Love London's as well. It is old but it is very cool - love the line "Mind the Gap".
0 Replies
 
ossobuco
 
  1  
Reply Fri 20 Nov, 2015 01:20 pm
@Linkat,
Same thing happened to us (also no subway) when a friend and I first went to Mexico in the sixties, first landing in Guadalajara. We met two guys in the Hilton Bar (I dragged my friend who immediately hated Guadalajara ("we might as well have gone to Hawaii", the brat) out of her pout to the lobby thus the bar. One fellow was a med student from Egypt and the other a married businessman from Mexico City. They'd been talking together in the quiet bar that mid-afternoon. They took us around that Jalisco area for a few days, and later on, when we went to Mexico City, that guy took us to see several sites and at least one great dinner. No hanky panky, just pride and friendliness, plus back then we didn't look too awful.
Linkat
 
  1  
Reply Fri 20 Nov, 2015 01:27 pm
@ossobuco,
Yeah it definitely helps to be young and cute.
0 Replies
 
maxdancona
 
  1  
Reply Fri 20 Nov, 2015 02:21 pm
@ossobuco,
When I was in Mexico city last year, I rode the subways in places where there were no tourists. I had several people come up to me wanting to practice English. All of them nice and we ended up having interesting conversations.
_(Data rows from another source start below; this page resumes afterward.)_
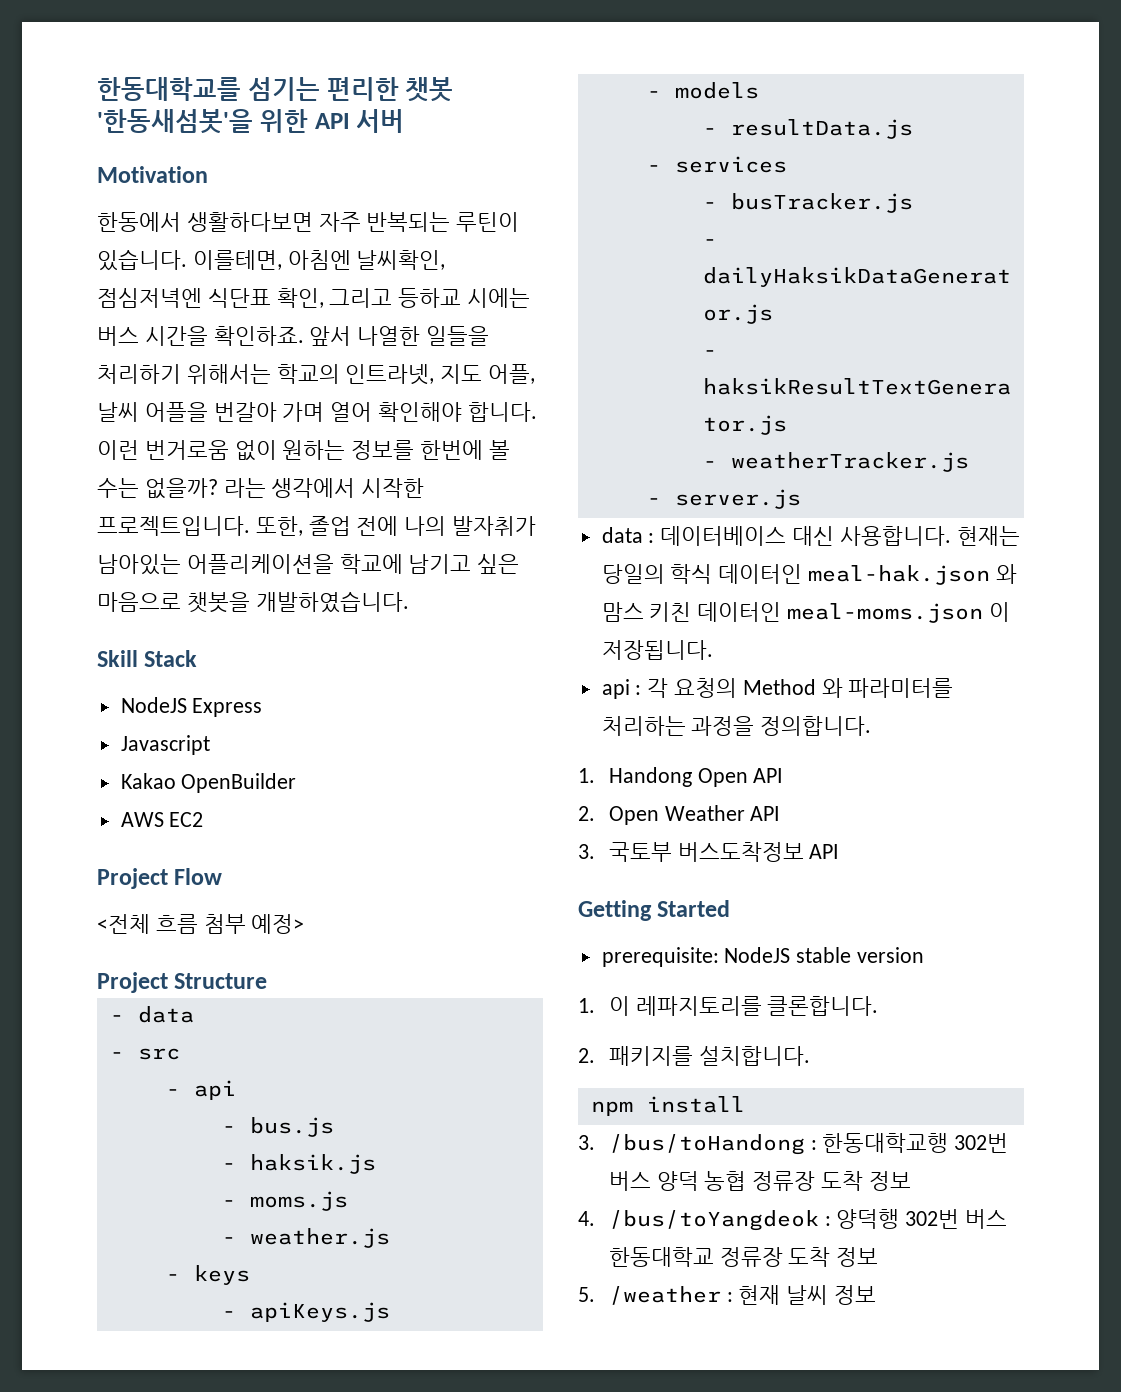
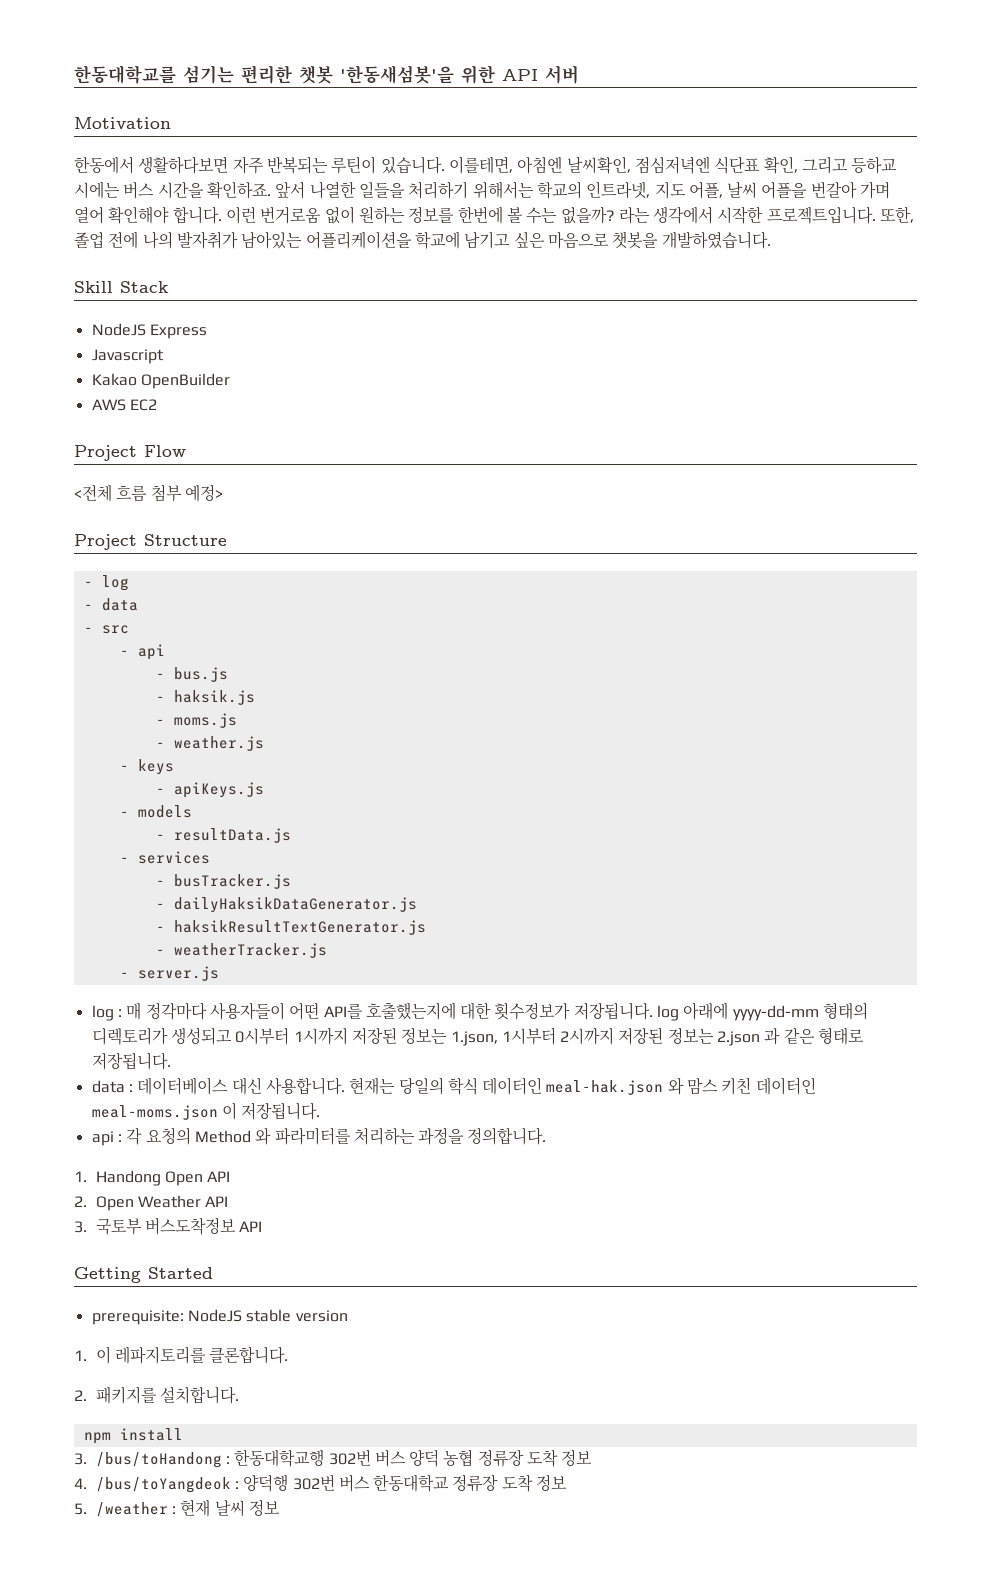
+ - log
+ log : 매 정각마다 사용자들이 어떤 API를 호출했는지에 대한 횟수정보가 저장됩니다. log 아래에 yyyy-dd-mm 형태의 디렉토리가 생성되고 0시부터 1시까지 저장된 정보는 1.json, 1시부터 2시까지 저장된 정보는 2.json 과 같은 형태로 저장됩니다.

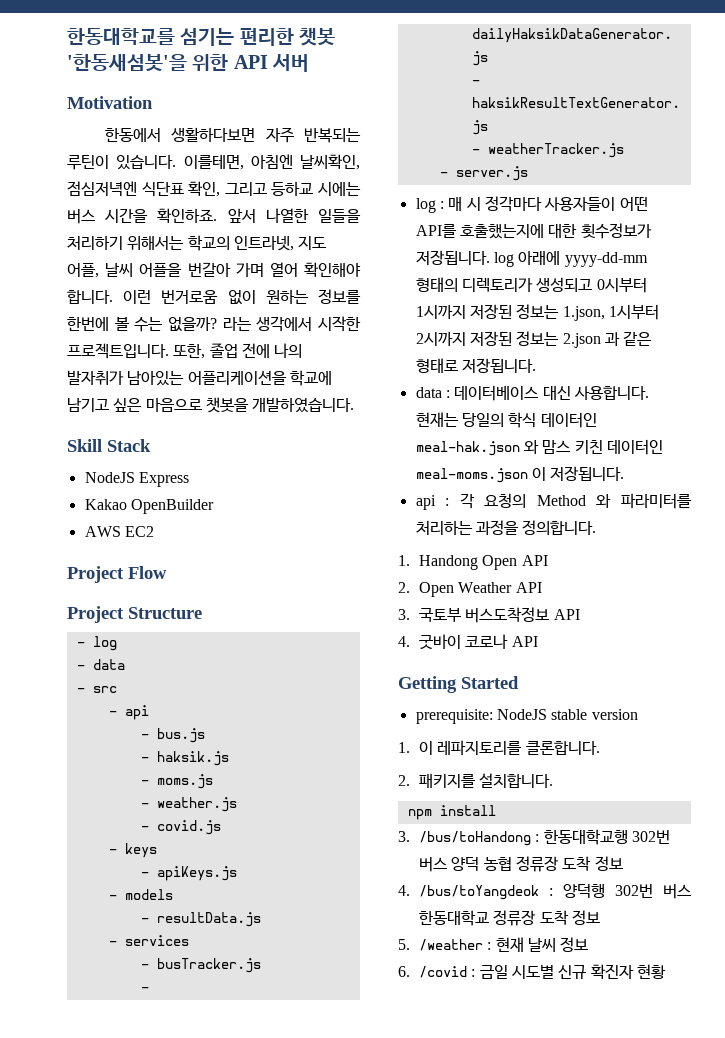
- Javascript
- <전체 흐름 첨부 예정>
+ - covid.js
- log : 매 정각마다 사용자들이 어떤 API를 호출했는지에 대한 횟수정보가 저장됩니다. log 아래에 yyyy-dd-mm 형태의 디렉토리가 생성되고 0시부터 1시까지 저장된 정보는 1.json, 1시부터 2시까지 저장된 정보는 2.json 과 같은 형태로 저장됩니다.
+ log : 매 시 정각마다 사용자들이 어떤 API를 호출했는지에 대한 횟수정보가 저장됩니다. log 아래에 yyyy-dd-mm 형태의 디렉토리가 생성되고 0시부터 1시까지 저장된 정보는 1.json, 1시부터 2시까지 저장된 정보는 2.json 과 같은 형태로 저장됩니다.
+ 4. 굿바이 코로나 API
+ 6. /covid : 금일 시도별 신규 확진자 현황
I guess I stick out... but I am neither young nor cute.

0 Replies
 
Foofie
 
  1  
Reply Fri 20 Nov, 2015 03:09 pm
In my opinion, the "transplants" from other parts of the country are often the picture of exuberance on a weekend in the subway. Especially, if the day is young, and they will soon be in the "city" (Manhattan). Even the young transplant marrieds, with a child or two in tow. Having seen the city go through changing demographics, it is interesting to see , since it tells me that NYC has remained some sort of magnet for those that grew up in possibly strip mall America, and managed to get an education and a job in NYC. My point is that their exuberance is endogenous, and not, in my opinion, from a reflection of the city itself. I believe native New Yorkers are a much more sedate group in general. Actually, Manhattan bus routes might give the more authentic view of the "city" and its more staid residents, who often avoid the subway, in my opinion.
tsarstepan
 
  1  
Reply Wed 6 Jan, 2016 08:25 pm
@Foofie,
Have faith in your fellow subway rider. Courtesy still exists.